11.Where any defendant neglects to deliver the notice of defence and affidavit prescribed by Rule 10 (1) or is not given leave to defend by the Court, the suit shall be heard as an undefended suit; and judgment given thereon, without calling upon the claimant to prove his case formally.”
It is pertinent to state here that the rules of Court dealing with cases to be put on the undefended list are designed to ensure quick dispensation of justice. But having shown intention to defend unless the affidavit evidence proffered by the defendant does not qualify as a defence on merit, the undefended list procedure cannot justifiably be embarked upon. Although, the general approach of the Courts is that some liberality should be brought to bear by the Trial Court while considering whether to grant leave to a defendant in an action filed against him; the defendant must depose to facts which disclose the existence of triable issues in his affidavit in support of his intention to defend. See AGWUNEME V. EZE (1990) 3 NWLR (prt 137) 242. In OKORO V. OKORO (2018) 16 NWLR (prt 1646) 506 at 516 – 517, it was held that a defendant whose affidavit or oral examination by the Court does not disclose that he has a good defence to an action on the merits or disclose sufficient facts to entitle him to defend the action generally will fail to stop the Court from entering summary judgment in favour of the plaintiff. PER SHUAIBU, J.C.A.

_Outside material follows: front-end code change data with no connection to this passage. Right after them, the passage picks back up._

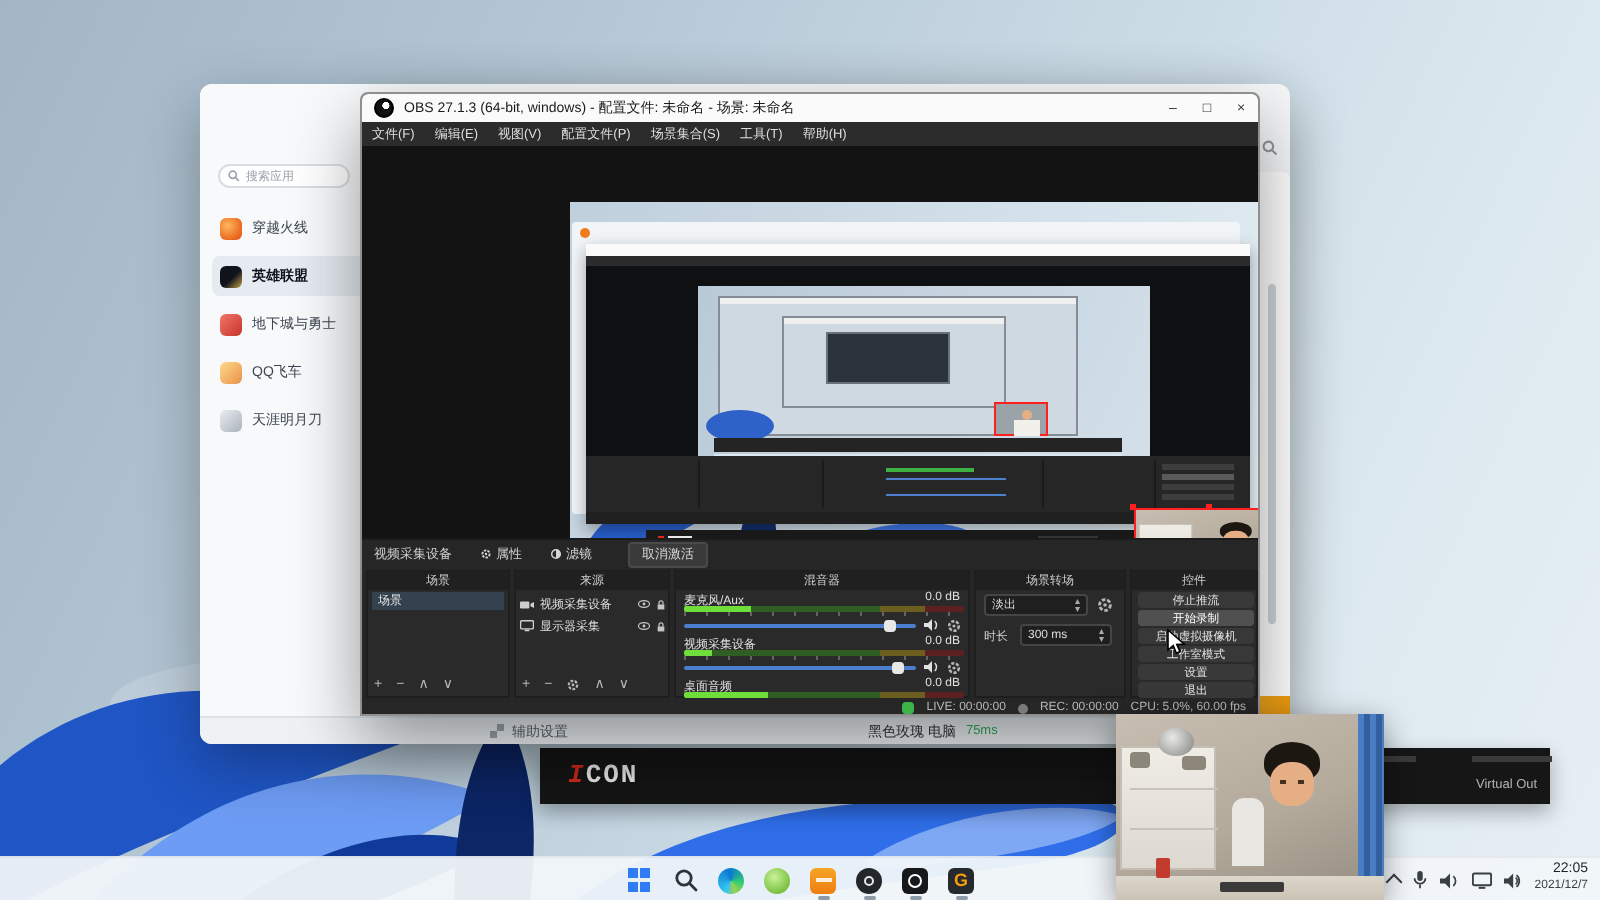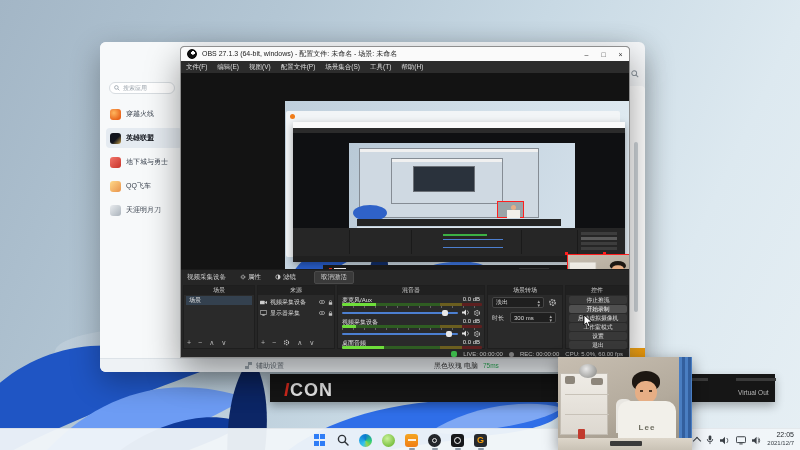"ICON" .icon-logo { font-family: Liberation Sans, sans-serif -> Liberation Mono, monospace; font-size: 18px -> 13px }
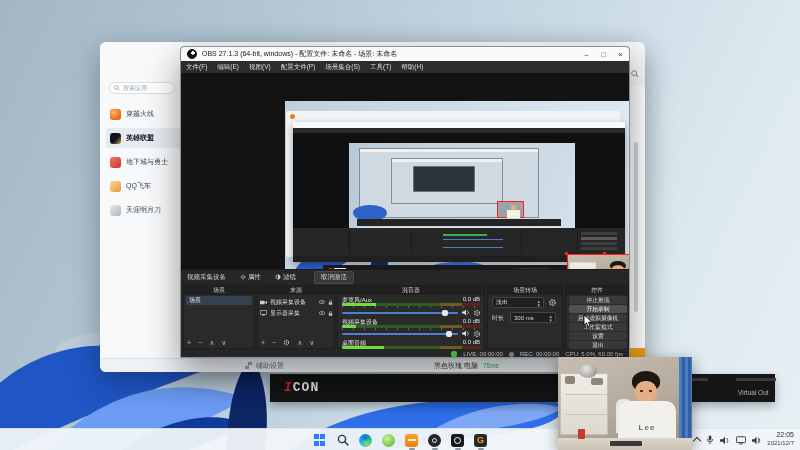"Lee" div.abs { html: <div> <div>Lee</div> </div> -> none }
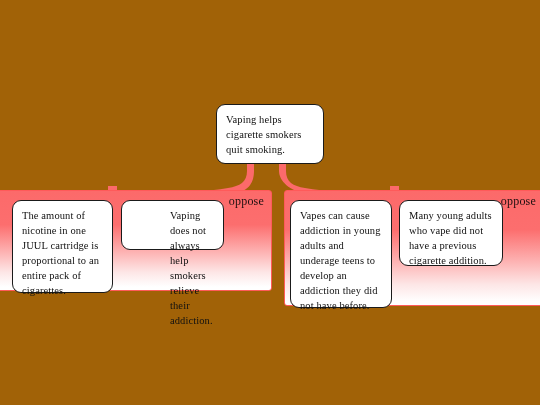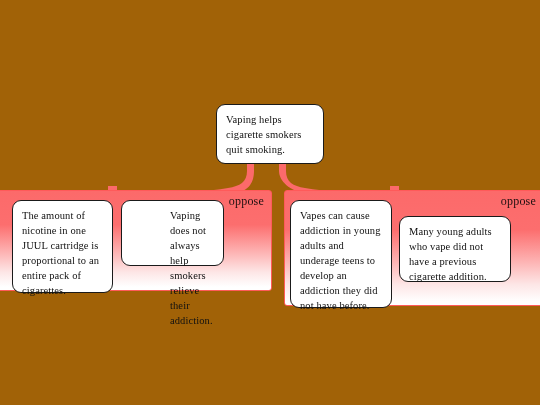"Vaping does not always help" #card-1 { height: 66px -> 50px }
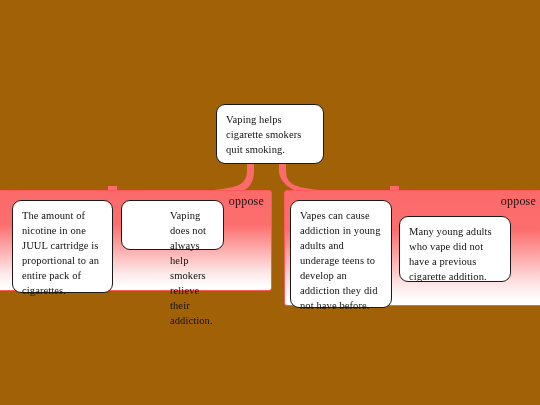"Many young adults who vape" #card-3 { top: 216px -> 200px; width: 112px -> 104px }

WHETHER OR NOT THE VALIDITY OF AN ORIGINATING PROCESS AFFECTS THE COMPETENCE OF THE PROCEEDINGS
The law is equally settled that the validity of the originating processes in a proceeding before a Court is fundamental as the competence of the proceeding is a condition sine qua non to the legitimacy to any suit. Therefore, the failure to commence proceedings with a valid writ of summons goes to the root of the case and any order emanating from such proceedings is liable to be set aside as incompetent and a nullity. See KIDA V. OGUNMOLA (2006) 13 NWLR (prt 997) 377 and MADUKOLU V. NKEMDILIM (supra). PER SHUAIBU, J.C.A.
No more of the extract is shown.